How is it better for him to be homeless at old age? He knows your family as his family and you want to abandon him at an age where his chances of adoption are minimal.

DirtyGertiefromno30 · 27/02/2026 17:23

Oh how awful for you @LimeslemonsPomegranates
Poor you , that scruffy, smelly, chavvy mutt shaming you and your family.

PurpleFairyLights · 27/02/2026 19:01

My dog is a rescue and very, very scruffy even after a bath and brush. I live in a "posh" area and get lots of lovely complements when I walk her from people that mention how they love scruffy dogs.

Your dog deserves better from you.

potenial · 27/02/2026 20:19

Can you attach something to the house/ something permanent in the garden to attach a long lead to? As soon as he goes out you attach him to that, so he can't escape. Would probably be the easiest solution to the escape issue, which will have a knock on effect on the other stuff and the neighbours experience of the dog.

Emmz1510 · 27/02/2026 20:19

So you think the neighbours don’t approve because he looks a bit scruffy, is kind of stinky and gets out very occasionally? You can discount the smelliness because it’s unlikely they notice that. And the poor thing is taking the blame for your other dog barking.
Here’s what to do if you want to keep him

  • don’t give a fuck what the neighbours think
  • look into some proper training
  • see a vet about proper skincare and grooming options
if I were your neighbour I would find the barking of your other dog much more annoying than any of this stuff. You need to deal with that too.
LostInTheDream · 28/02/2026 18:24

This has made me really sad. It wouldn't be easy to re-home an older dog, for you or any animal charity, and it absolutely wouldn't be the best thing for him. He'd be so confused. He has a loving family and your kids would be devastated. In fact I don't think they would ever forgive you.

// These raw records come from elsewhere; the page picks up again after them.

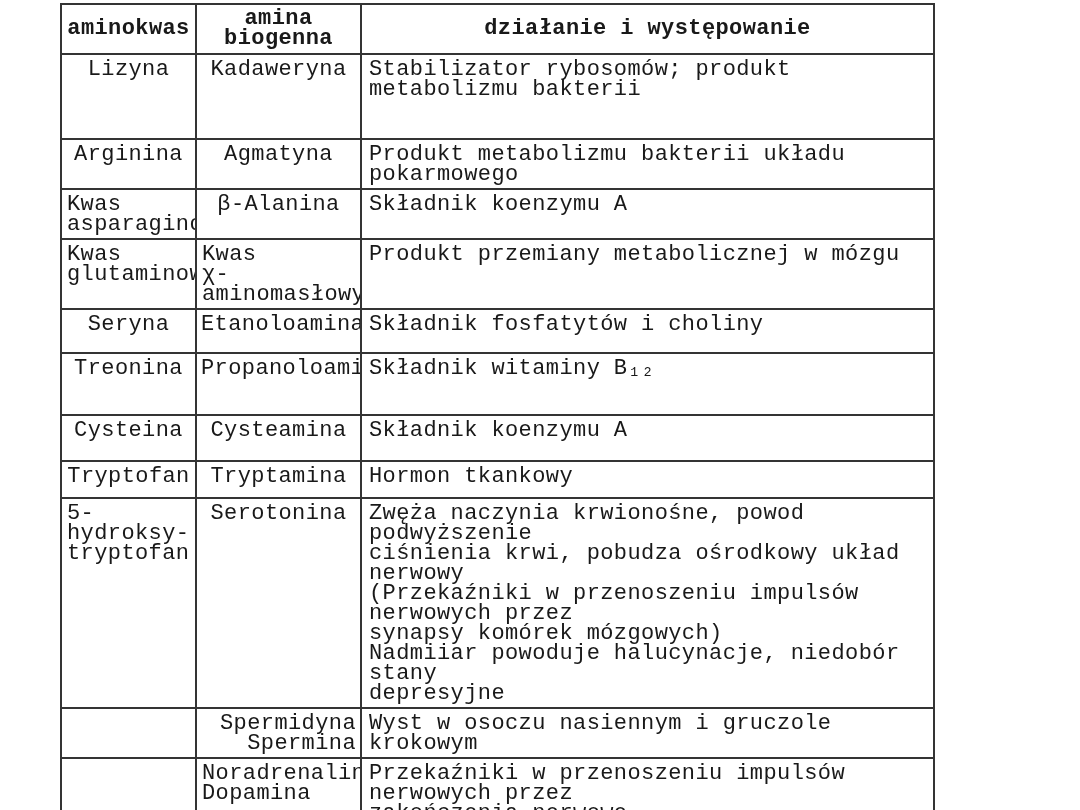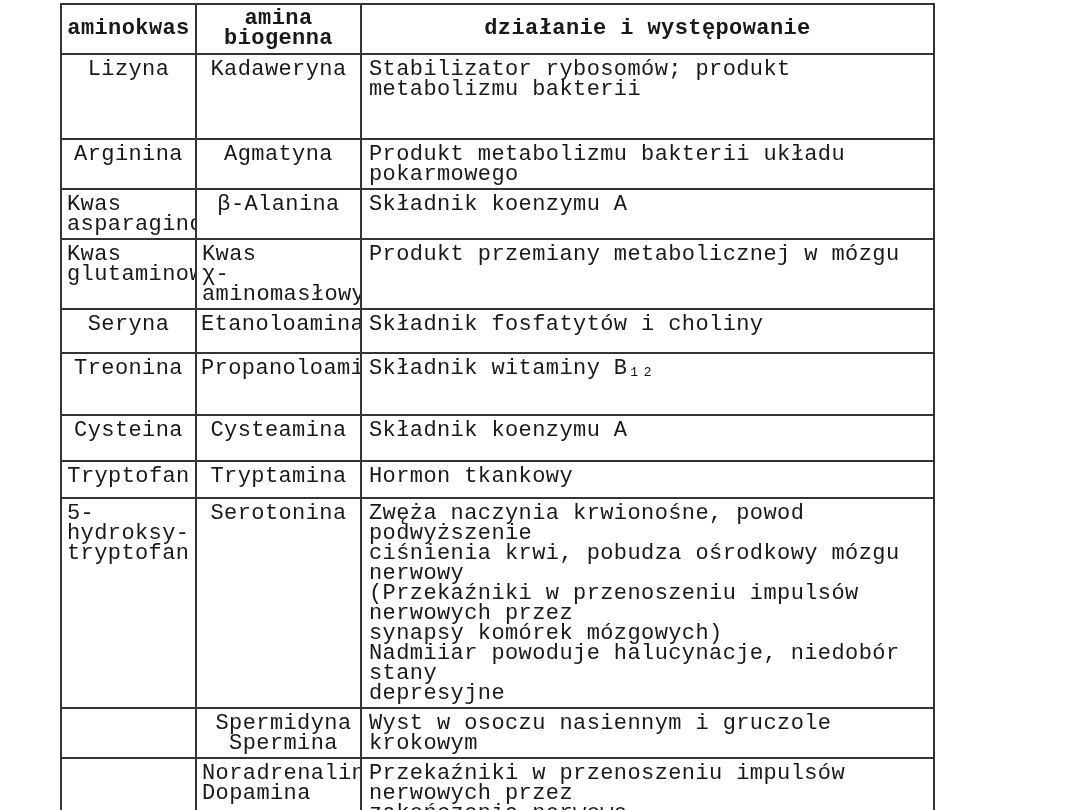--- a/index.html
+++ b/index.html
@@ -36,21 +36,21 @@
   th {
     font-weight: bold;
     text-align: center;
     vertical-align: middle;
     height: 36px;
     padding: 4px;
   }
   td.col-amino, td.col-amine { text-align: center; }
   td.align-left { text-align: left; padding-left: 5px; }
   td.col-action { text-align: left; padding-left: 7px; }
-  td.indent-sm { text-align: center; padding-left: 14px; }
+  td.indent-sm { text-align: right; padding-left: 14px; }
 
   tbody tr:nth-child(1)  { height: 85px; }
   tbody tr:nth-child(2)  { height: 34px; }
   tbody tr:nth-child(3)  { height: 42px; }
   tbody tr:nth-child(4)  { height: 38px; }
   tbody tr:nth-child(5)  { height: 44px; }
   tbody tr:nth-child(6)  { height: 62px; }
   tbody tr:nth-child(7)  { height: 46px; }
   tbody tr:nth-child(8)  { height: 37px; }
   tbody tr:nth-child(9)  { height: 34px; }
@@ -119,21 +119,21 @@
       <tr>
         <td class="col-amino">Tryptofan</td>
         <td class="col-amine">Tryptamina</td>
         <td class="col-action">Hormon tkankowy</td>
       </tr>
       <tr>
         <td class="col-amino align-left">5-hydroksy-
 tryptofan</td>
         <td class="col-amine">Serotonina</td>
         <td class="col-action">Zwęża naczynia krwionośne, powod podwyższenie
-ciśnienia krwi, pobudza ośrodkowy mózgu nerwowy
+ciśnienia krwi, pobudza ośrodkowy układ nerwowy
 (Przekaźniki w przenoszeniu impulsów nerwowych przez
 synapsy komórek mózgowych)
 Nadmiiar powoduje halucynacje, niedobór stany
 depresyjne</td>
       </tr>
       <tr>
         <td class="col-amino"></td>
         <td class="col-amine indent-sm">Spermidyna
 Spermina</td>
         <td class="col-action">Wyst w osoczu nasiennym i gruczole krokowym</td>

I have neighbours with really irritating dogs I don't like them much for various reasons (and I do like dogs and have one) but I'd never want them to re-home the pets they love and I don't think there is anything they can do about it so I say nothing.

I would suggest your neighbours aren't really dog lovers. Nothing you can really do about that. The crate solution seems to be the one for spoiling the floors. I would get one of the stakes you put in the ground from a camping shop and tether a longish line to it so stop your dog escaping.